Cari adulti,
sono una ragazza di quindici anni. Vado a scuola, studio, ascolto, provo a capire il vostro mondo.
Cerco di imparare come funziona la società in cui sto crescendo e quale posto potrò avere, un giorno, dentro di essa.
Da giorni, però, c’è una domanda che mi gira in testa e non riesco a togliermela di dosso.
Ho sentito di studenti della facoltà di medicina liquidati da una Ministra con poche parole: “poveri comunisti”, ma soprattutto definiti inutili. Ed è proprio questa parola che mi ha colpita di più.
Non tanto l’etichetta politica, perché il comunismo la mia generazione non l’ha mai vissuto, non lo ha mai visto, spesso nemmeno lo comprende fino in fondo. Quella parola, per noi, è lontana, quasi astratta.
“Inutili”, invece, no. “Inutili” fa male. “Inutili” è un giudizio diretto, pesante, che colpisce chi studia, chi si impegna, chi prova a costruirsi un futuro.
E allora mi sono fermata a pensare.
Noi giovani, oggi, come dovremmo comportarci?
Dobbiamo dire quello che pensiamo oppure stare zitti?
Dobbiamo fare domande, protestare, esprimere dubbi, oppure sorridere, annuire e non disturbare?
A scuola ci insegnate il pensiero critico. Ci ripetete che dobbiamo essere cittadini consapevoli, interessarci alla politica, alla società, al futuro. Ci dite learn to think, partecipate, informatevi.
Però poi, quando qualcuno lo fa davvero, quando dei giovani parlano, chiedono, magari sbagliano anche, la risposta non è il dialogo, ma l’insulto mascherato da battuta. Non l’ascolto, ma la svalutazione.

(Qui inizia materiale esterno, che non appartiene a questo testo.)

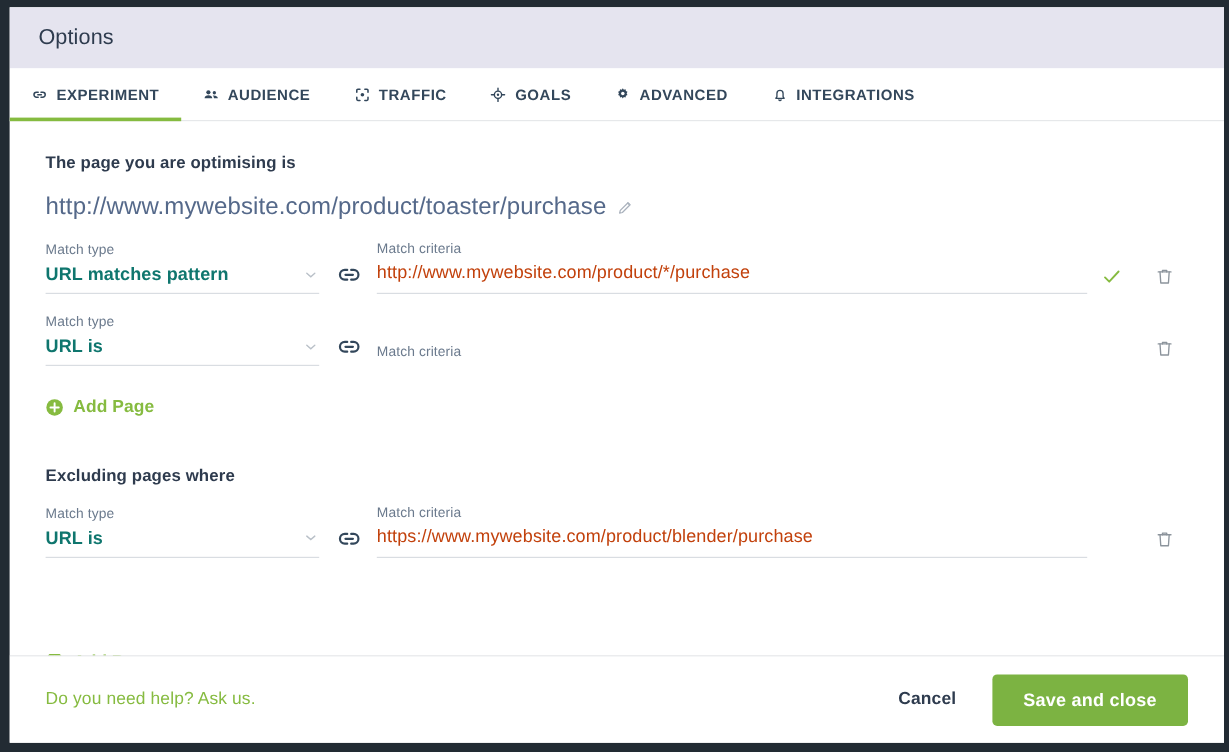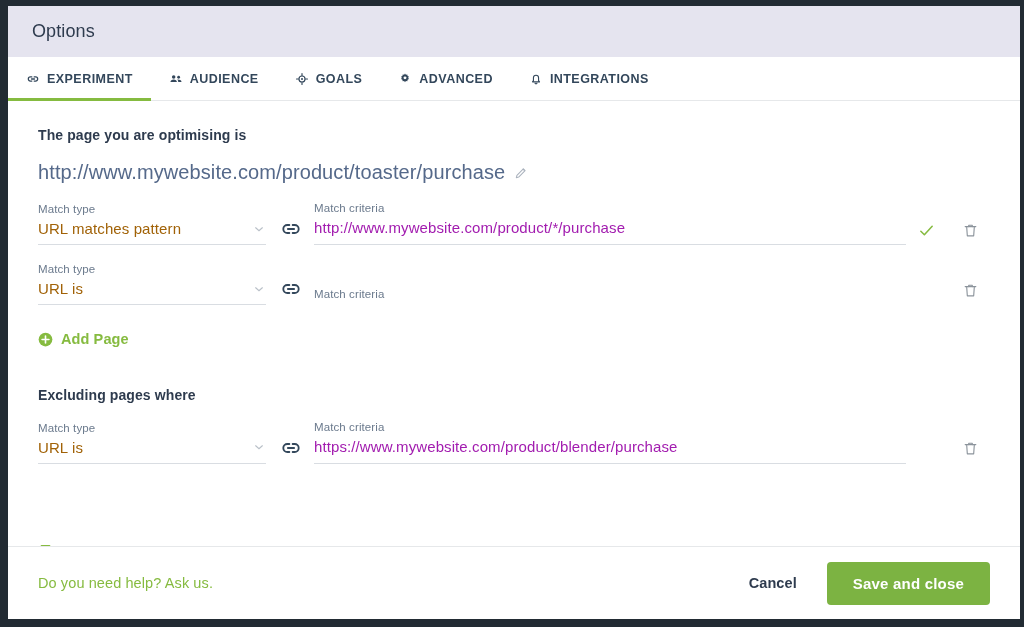--- a/index.html
+++ b/index.html
@@ -142,22 +142,23 @@
     width: 228px;
     border-bottom: 1px solid #d9dde2;
     display: flex;
     align-items: center;
     justify-content: space-between;
     padding-bottom: 7px;
     cursor: pointer;
   }
   .select-value {
     font-size: 15px;
-    color: #a16207;
-    letter-spacing: .1px;
+    color: #0f766e;
+    letter-spacing: .1px;
+    font-weight: bold;
   }
   .chev {
     width: 10px; height: 10px;
     flex: none;
     margin-right: 2px;
   }
 
   .link-icon {
     width: 22px; height: 22px;
     margin: 0 12px 5px 14px;
@@ -170,21 +171,21 @@
     padding-bottom: 7px;
     min-width: 0;
   }
   .criteria-input {
     width: 100%;
     border: none;
     outline: none;
     background: transparent;
     font-family: "Liberation Sans", sans-serif;
     font-size: 15px;
-    color: #a21caf;
+    color: #c2410c;
     letter-spacing: .1px;
     padding: 0;
   }
   .row-actions {
     display: flex;
     align-items: center;
     gap: 4px;
     padding-bottom: 4px;
   }
   .check-slot, .trash-slot {
@@ -302,20 +303,32 @@
           <svg viewBox="0 0 24 24" width="14" height="14" fill="#33475b">
             <circle cx="8" cy="8.5" r="3"></circle>
             <circle cx="16.5" cy="9" r="2.4"></circle>
             <path d="M2.5 17c0-2.6 2.5-4.2 5.5-4.2s5.5 1.6 5.5 4.2z"></path>
             <path d="M14.2 12.9c2.6-.3 7.3.7 7.3 4.1h-5.6c0-1.6-.7-3-1.7-4.1z"></path>
           </svg>
         </span>
         <span>AUDIENCE</span>
       </div>
 
+      <div class="tab">
+        <span class="tabicon">
+          <svg viewBox="0 0 24 24" width="14" height="14" fill="none" stroke="#33475b" stroke-width="2.2" stroke-linecap="round">
+            <path d="M4 8.5V5.5A1.5 1.5 0 0 1 5.5 4h3"></path>
+            <path d="M15.5 4h3A1.5 1.5 0 0 1 20 5.5v3"></path>
+            <path d="M20 15.5v3a1.5 1.5 0 0 1-1.5 1.5h-3"></path>
+            <path d="M8.5 20h-3A1.5 1.5 0 0 1 4 18.5v-3"></path>
+            <circle cx="12" cy="12" r="2.6" fill="#33475b" stroke="none"></circle>
+          </svg>
+        </span>
+        <span>TRAFFIC</span>
+      </div>
 
       <div class="tab">
         <span class="tabicon">
           <svg viewBox="0 0 24 24" width="14" height="14" fill="none" stroke="#33475b" stroke-width="2">
             <circle cx="12" cy="12" r="5.2"></circle>
             <circle cx="12" cy="12" r="1.7" fill="#33475b" stroke="none"></circle>
             <path d="M12 2.6v3.2M12 18.2v3.2M2.6 12h3.2M18.2 12h3.2" stroke-linecap="round"></path>
           </svg>
         </span>
         <span>GOALS</span>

Io non so se quei ragazzi siano comunisti e, sinceramente, non mi interessa. So però che sono studenti, come potrei esserlo io tra qualche anno. Sono persone che studiano per diventare medici, per curare gli altri. Definirli “inutili” non è solo offensivo: è un messaggio pericoloso.
Quel che mi chiedo è questo: se loro vengono trattati così, che messaggio arriva a noi più giovani?
Che parlare è pericoloso?
Che pensare è sospetto?
Che se non sei d’accordo allora sei “contro” e quindi non meriti rispetto?
Allora torno alla domanda iniziale e la giro a voi adulti:
cosa dovremmo fare? Tacere per non essere giudicati? Oppure parlare lo stesso, accettando il rischio di essere fraintesi o insultati?
Io non ho una risposta definitiva. Ma una cosa la so: un mondo in cui i giovani stanno zitti per paura degli adulti è un mondo che non va da nessuna parte.
Il rispetto non dovrebbe essere a senso unico. Le istituzioni, gli educatori, i politici dovrebbero ascoltare, non etichettare. E soprattutto non umiliare.